Laguna Colorada, Uyuni - The Report Earth

Du blanc, à perte de vue

Sous nos yeux ébahis, les paysages défilent : Laguna Honda, Laguna Charcota, Laguna Ramaditas, Laguna Cañapa, Salar de Chiguana… Et toujours cette même impression de plénitude, de petitesse. Le soir, c’est dans un hôtel de sel à San Juan que nous passerons notre dernière nuit dans l’enfer blanc. Réveil à 4h30, il fait nuit et froid. Très froid. Les sacs hissés et bâchés sur le toit, nous nous agglutinons dans la jeep. Le bolide s’enfonce à toute allure dans le désert. Peu à peu, le soleil éclaire ce paysage incroyable : les montagnes disparaissent et la terre se dérobe pour laisser place à une gigantesque étendue de sel. Nous y sommes. Du blanc, du blanc à perte de vue. Au loin pour marque l’horizon, se détache l’ocre des montagnes, entre ciel et terre. La ligne d’horizon est tellement nette qu’elle dessine avec poésie la courbe de notre planète. Le silence, rompu seulement par le souffle du vent, s’impose.

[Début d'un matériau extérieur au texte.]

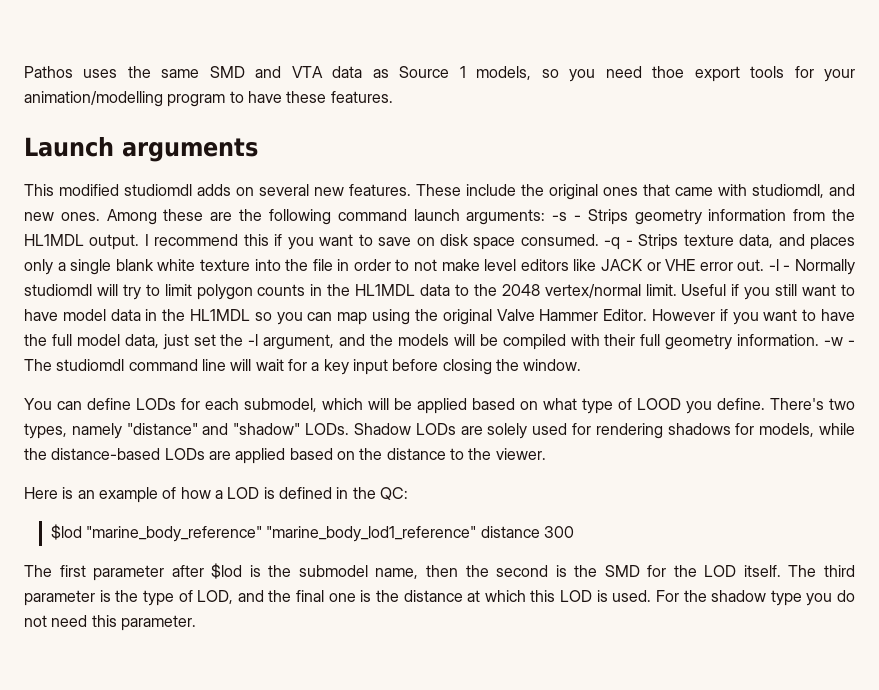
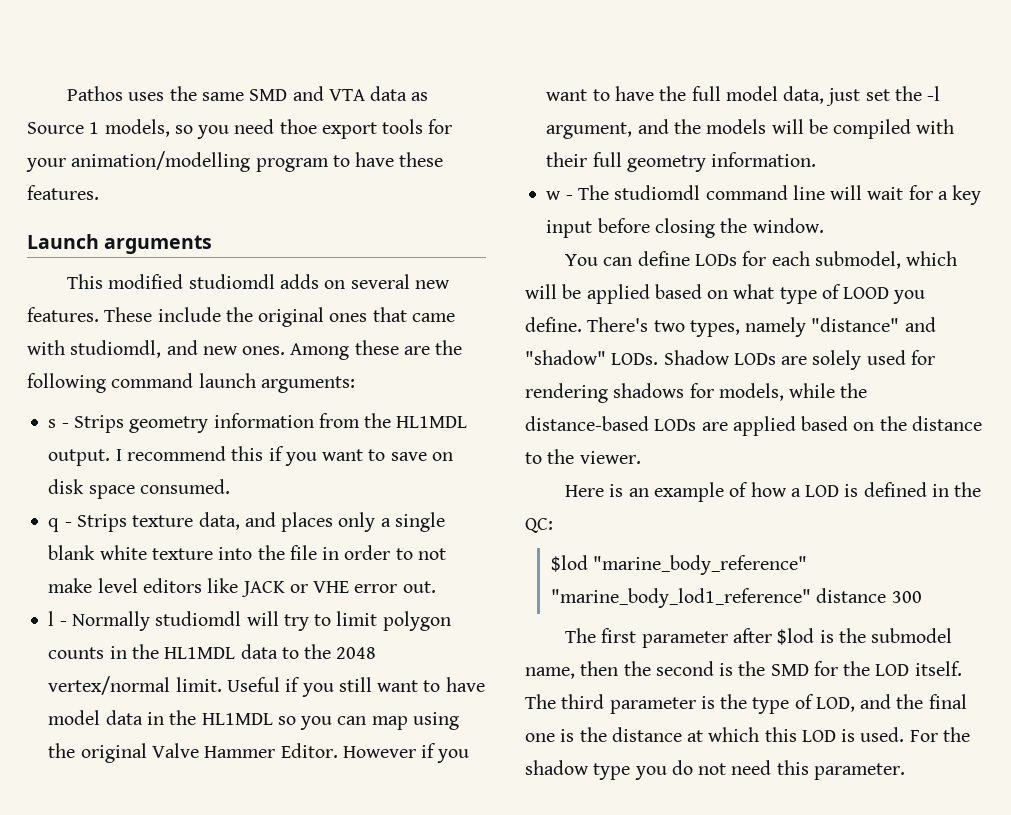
- Among these are the following command launch arguments: -s - Strips geometry information from the HL1MDL output.
+ Among these are the following command launch arguments:
+ s - Strips geometry information from the HL1MDL output.
- I recommend this if you want to save on disk space consumed. -q - Strips texture data, and places only a single blank white texture into the file in order to not make level editors like JACK or VHE error out. -l - Normally studiomdl will try to limit polygon counts in the HL1MDL data to the 2048 vertex/normal limit.
+ I recommend this if you want to save on disk space consumed.
+ q - Strips texture data, and places only a single blank white texture into the file in order to not make level editors like JACK or VHE error out.
+ l - Normally studiomdl will try to limit polygon counts in the HL1MDL data to the 2048 vertex/normal limit.
- However if you want to have the full model data, just set the -l argument, and the models will be compiled with their full geometry information. -w - The studiomdl command line will wait for a key input before closing the window.
+ However if you want to have the full model data, just set the -l argument, and the models will be compiled with their full geometry information.
+ w - The studiomdl command line will wait for a key input before closing the window.

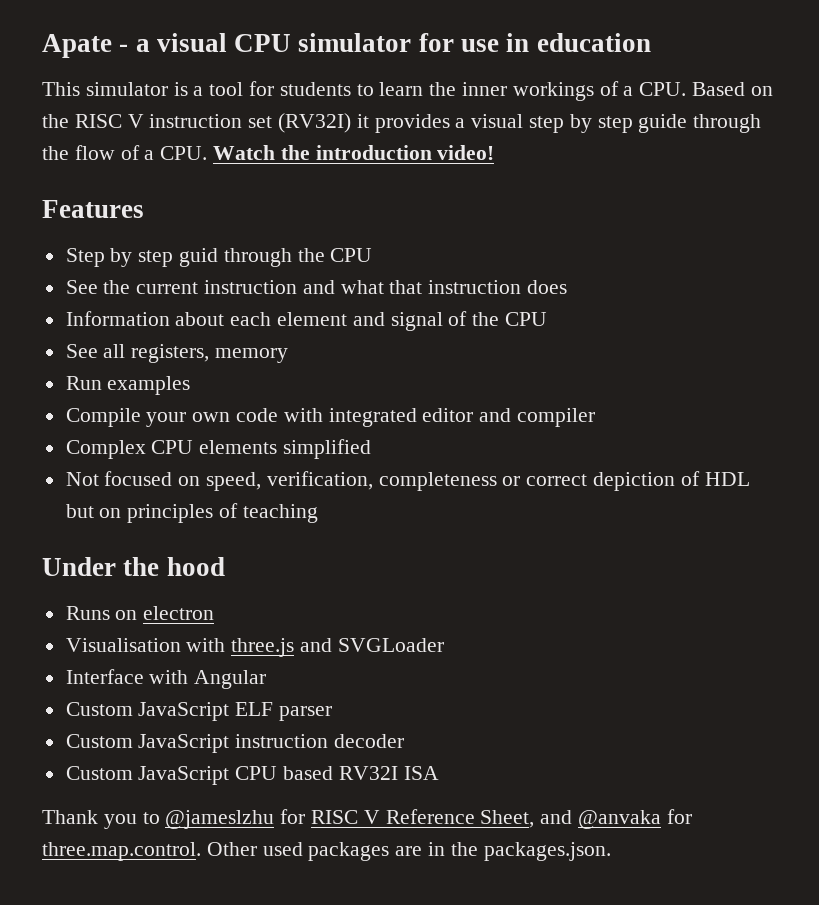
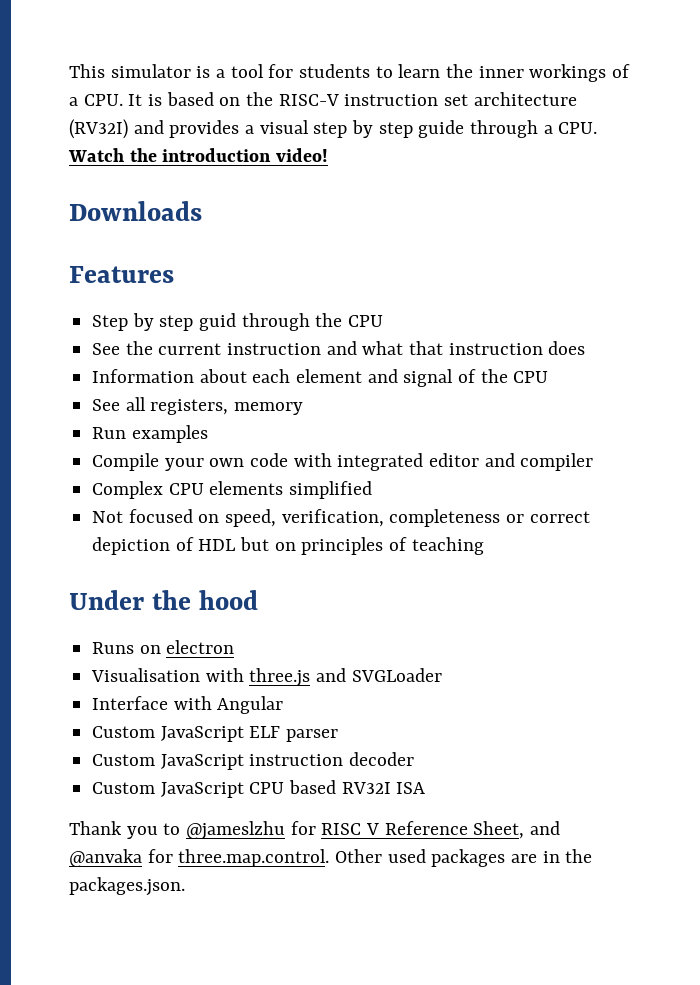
- Apate - a visual CPU simulator for use in education
- This simulator is a tool for students to learn the inner workings of a CPU. Based on the RISC V instruction set (RV32I) it provides a visual step by step guide through the flow of a CPU. Watch the introduction video!
+ This simulator is a tool for students to learn the inner workings of a CPU. It is based on the RISC-V instruction set architecture (RV32I) and provides a visual step by step guide through a CPU. Watch the introduction video!
+ Downloads

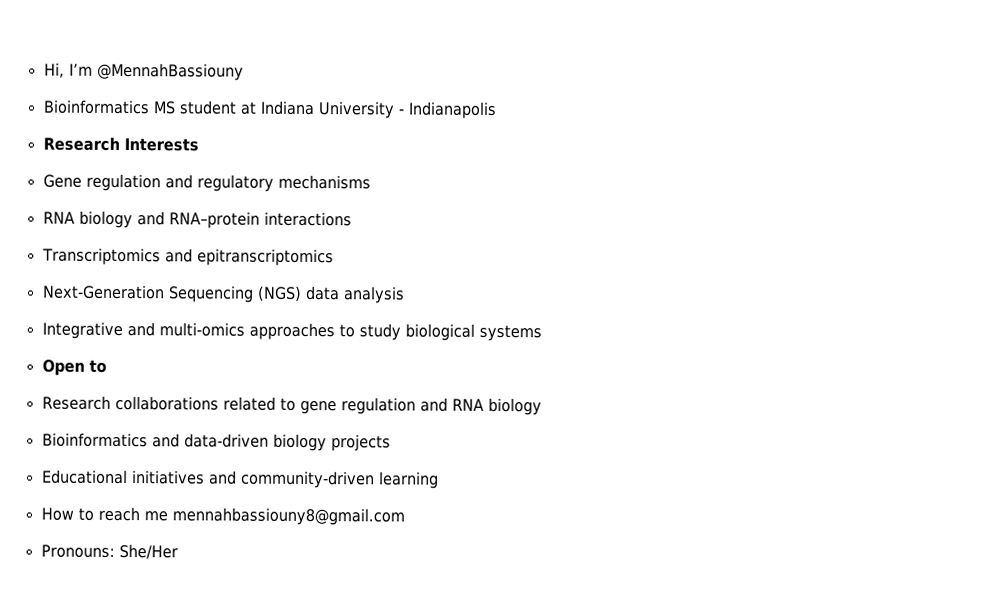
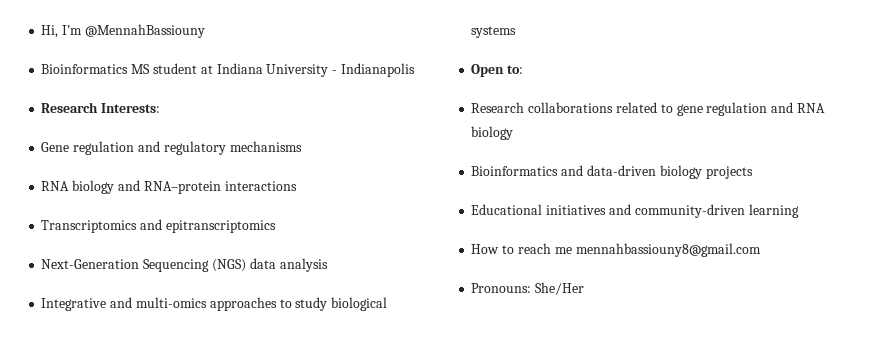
- Research Interests
+ Research Interests:
- Open to
+ Open to:

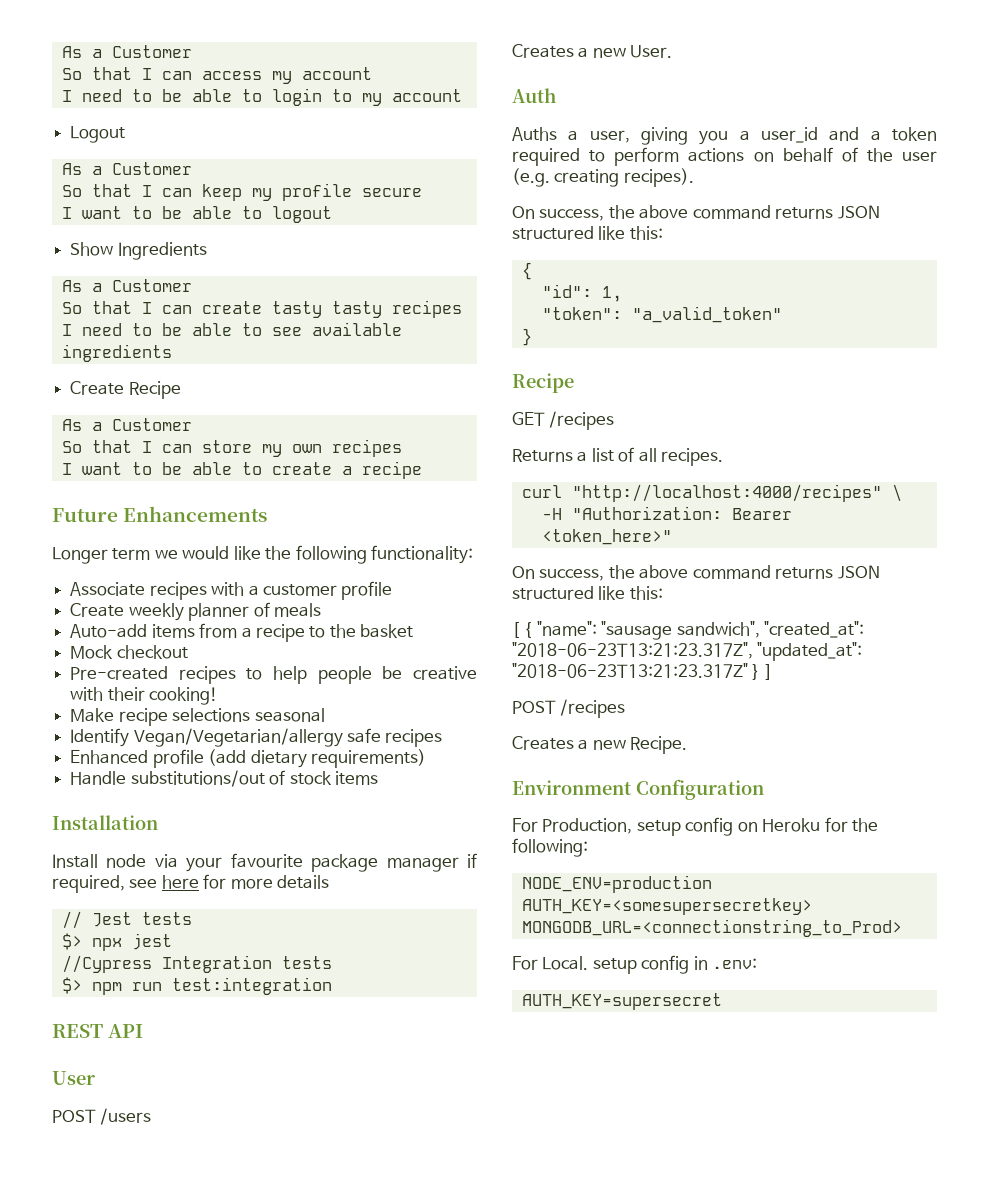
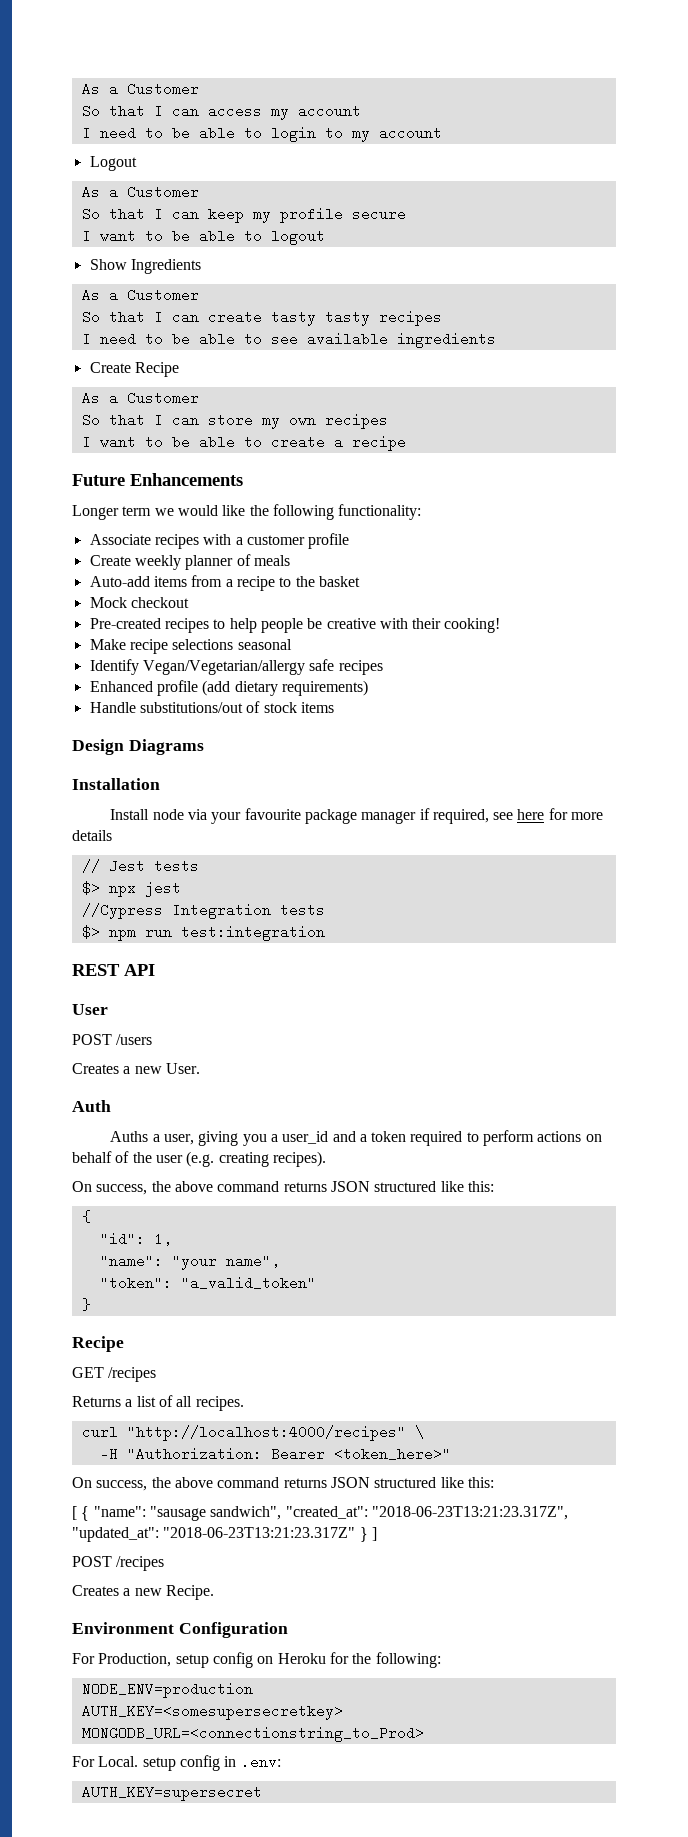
+ Design Diagrams
+ "name": "your name",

Salar Uyuni Sud Lipez - The Report Earth

Au sol, des résurgences de sel dessinent des formes hexagonales au graphisme étonnant. C’est la lente évaporation de ce « lac résille » qui entraine la formation de ces prismes se répétant à l’infini. La lumière rasante du soleil met en relief ces craquelures poudreuses et cristallines, et brouille les perspectives. Le soleil tape fort, très fort. A perte de vue, le Salar, somptueux, déroule son tapis éblouissant. Dans une confusion visuelle fascinante, nous avançons à pas de loup, avec cette délicieuse impression de naviguer sur une mer recouverte d’écume. Désert ou lac gelé ? Difficile de se repérer dans cette immensité aux allures de banquise. Au loin, au milieu de ce grand rien, apparaît distinctement le sommet d’un volcan autrefois immergé. C’est une île volcanique hérissée d’une centaine de cactus candélabres, de 10 à 12m de haut. Certains sont âgés de 1200 ans !

Isla Incahuasi, Uyuni - The Report Earth

C’est les yeux pleins d’étoiles que nous achevons ce périple dans les rues désertes d’Uyuni, une petite ville endormie, au cœur de cette région dépeuplée. De longues rues poussiéreuses fuyant vers l’infini, des bars de routards défraichis, des locomotives rouillées du cimetière ferroviaire…Il règne dans cette ville sortie de nulle part une atmosphère de far west. Porte d’entrée des merveilles du Lipez, la ville ressemble pourtant à un point de non retour. L’occasion pour nous de quitter la région, et de réaliser l’intensité du périple que l’on vient de vivre. Du bonheur à l’état pur à travers des paysages parmi les plus extraordinaires d’Amérique du Sud. Un terrain vierge pour les rêves de tout un chacun.